Israele sta bruciando i figli di Gaza. E il mondo lo lascia accadere

Daniele Bianchi

Israele sta bruciando i figli di Gaza. E il mondo lo lascia accadere

La dott.ssa Alaa al-Najjar, un pediatra di 36 anni e madre di 10 anni, ha trascorso la mattina di venerdì 23 maggio, facendo ciò a cui aveva dedicato la sua vita: salvare i bambini al Nasser Hospital di Gaza. Al calar della notte, non era più una guaritrice ma una lutto, che cullava i resti carbonizzati, smembrati dei suoi stessi figli: Yahya, Rakan, Ruslan, Jubran, Eva, Revan, Sayden, Luqman e Sidra. Sette sono stati confermati morti.
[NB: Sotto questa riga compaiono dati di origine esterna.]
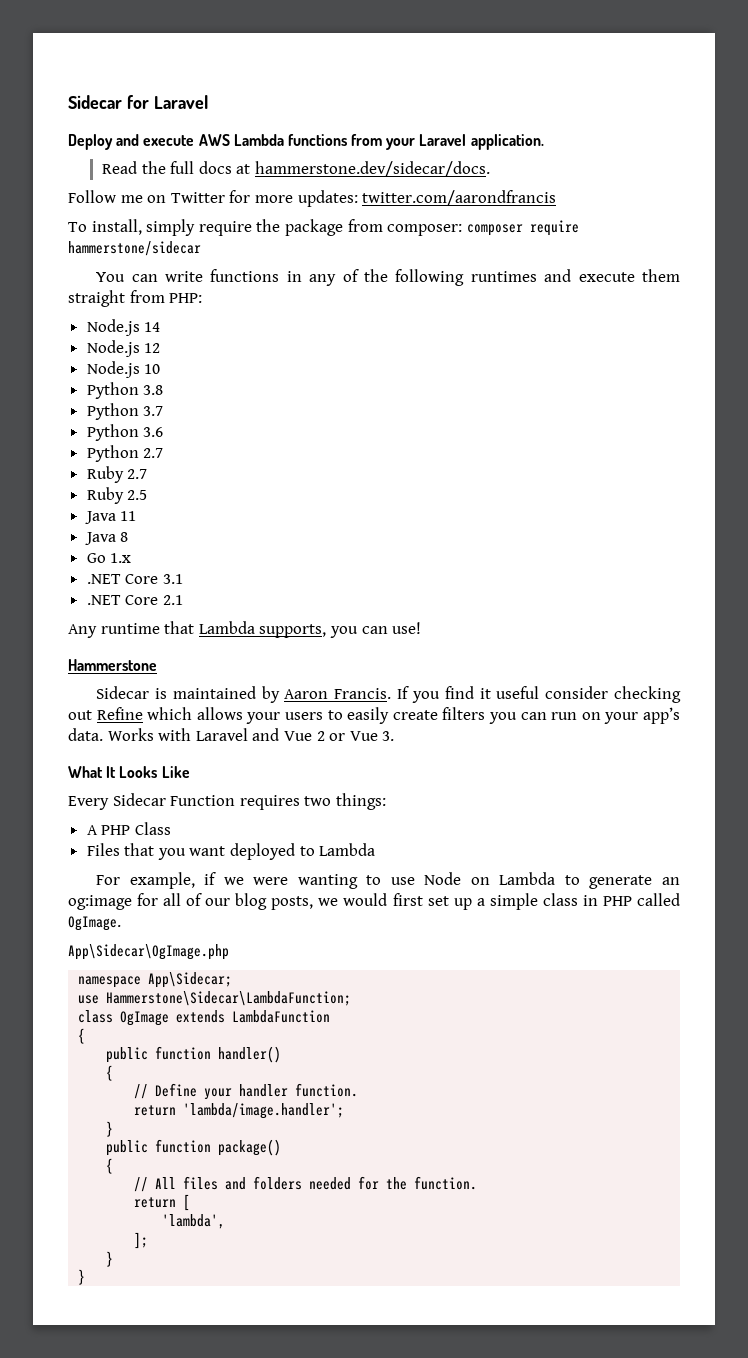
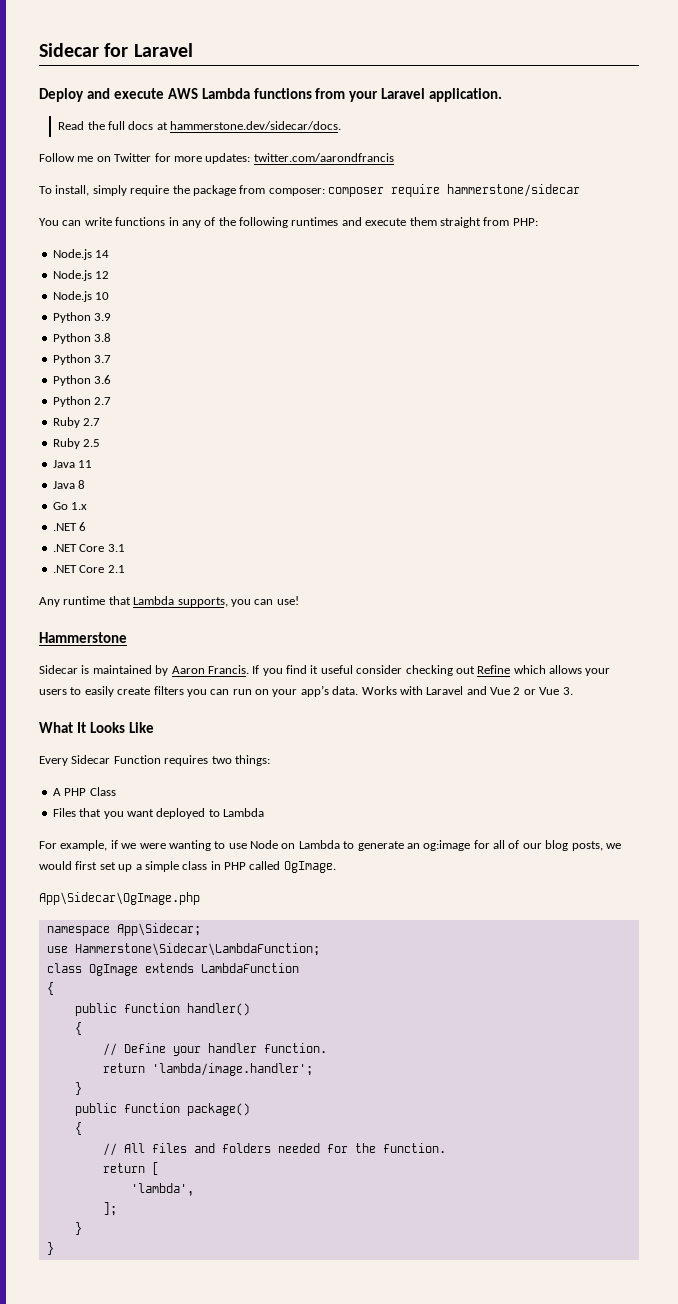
(161, 369) none -> [52,312,112,323] // Python 3.9
(132, 558) none -> [52,522,87,531] // .NET 6

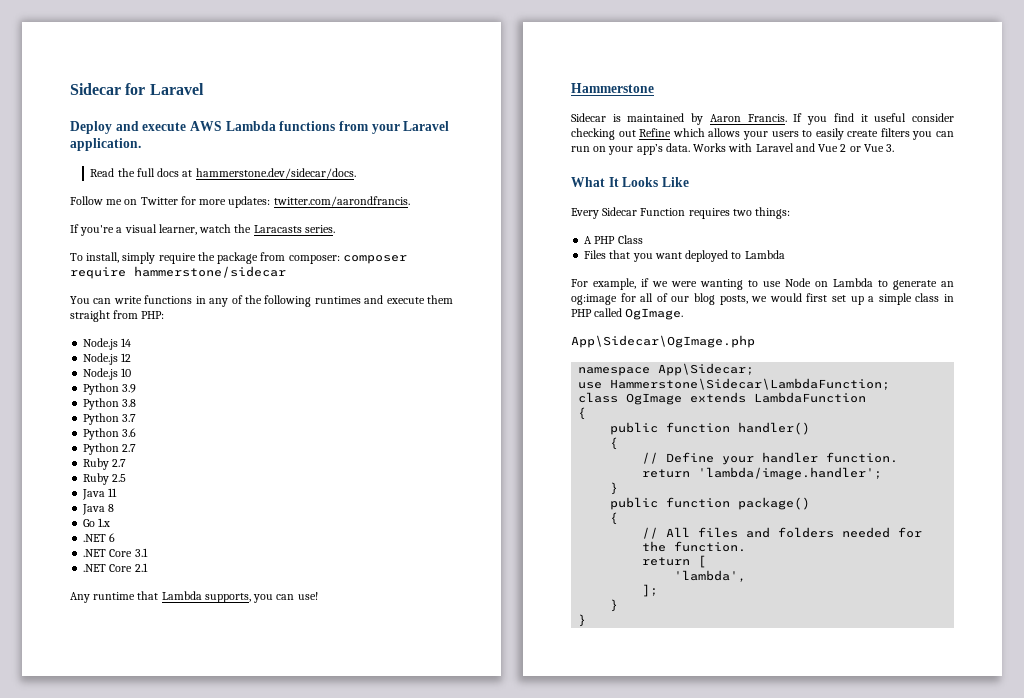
[253,153,394,162] twitter.com/aarondfrancis -> [273,196,410,207] [70,224,335,236] twitter.com/aarondfrancis. // If you're a visual learner, watch the Laracasts series.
Due rimangono sepolti sotto le macerie, tra cui il più giovane Sayden di sei mesi, ancora addormentato nel suo presepe quando il dottor Al-Najjar lo baciò addio quella mattina.

In un solo sciopero aereo israeliano – in un solo minuto – tutto il suo mondo è stato annientato.

Suo marito Hamdy, 40 anni, anche un medico, e il loro figlio Adam, 11 anni, sono in terapia intensiva, le loro vite appese a un filo all’interno del sistema sanitario disintegrante di Gaza – non per caso ma per progettazione. Il targeting ripetuto e intenzionale di ospedali e cliniche ha lasciato le infrastrutture sanitarie di Gaza in rovina. In una sola settimana, 12 delle infermiere più dedicate di Gaza furono uccise, una per una.

Commentando le condizioni della famiglia, il dott. Graeme Groom, un chirurgo britannico che lavorava all’ospedale di Nasser che operava su di loro, ha detto che il padre aveva subito una “lesione penetrante alla sua testa”, mentre “il braccio sinistro di Adam era solo appeso; era coperto di lesioni da frammento e aveva diverse lacerazioni sostanziali”.

Il corpo di sua figlia Revan è stato bruciato oltre il riconoscimento: “non è rimasto nulla della sua pelle o carne”, ha detto suo zio. In lacrime, la dott.ssa Alaa pregò i soccorritori di lasciarle tenere sua figlia un’ultima volta.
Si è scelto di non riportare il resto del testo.